--- DATA SUPPLIED ---
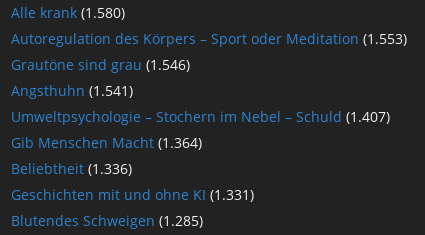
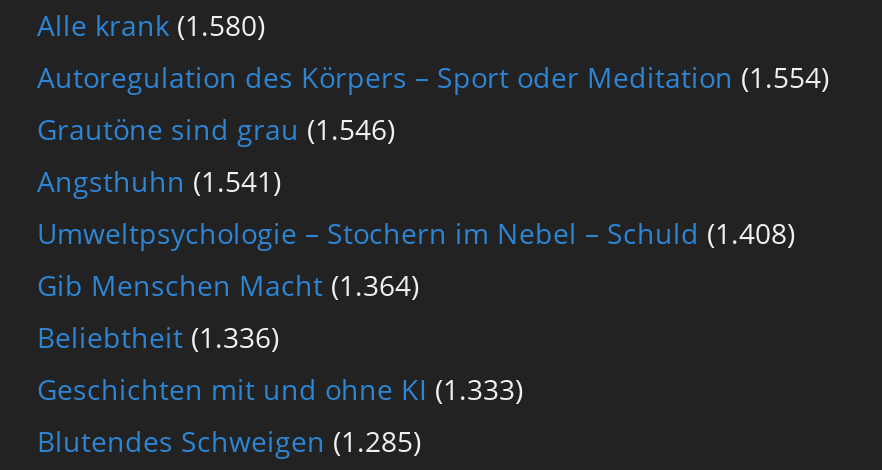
- Autoregulation des Körpers – Sport oder Meditation (1.553)
+ Autoregulation des Körpers – Sport oder Meditation (1.554)

- Umweltpsychologie – Stochern im Nebel – Schuld (1.407)
+ Umweltpsychologie – Stochern im Nebel – Schuld (1.408)

- Geschichten mit und ohne KI (1.331)
+ Geschichten mit und ohne KI (1.333)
---
# ACTIVITY:
Copy exactly, and only, the lines from the line containing "oder Meditation (1.554)" to the end of the listing, with both ends included.

# ANSWER SPACE:
+ Autoregulation des Körpers – Sport oder Meditation (1.554)

- Umweltpsychologie – Stochern im Nebel – Schuld (1.407)
+ Umweltpsychologie – Stochern im Nebel – Schuld (1.408)

- Geschichten mit und ohne KI (1.331)
+ Geschichten mit und ohne KI (1.333)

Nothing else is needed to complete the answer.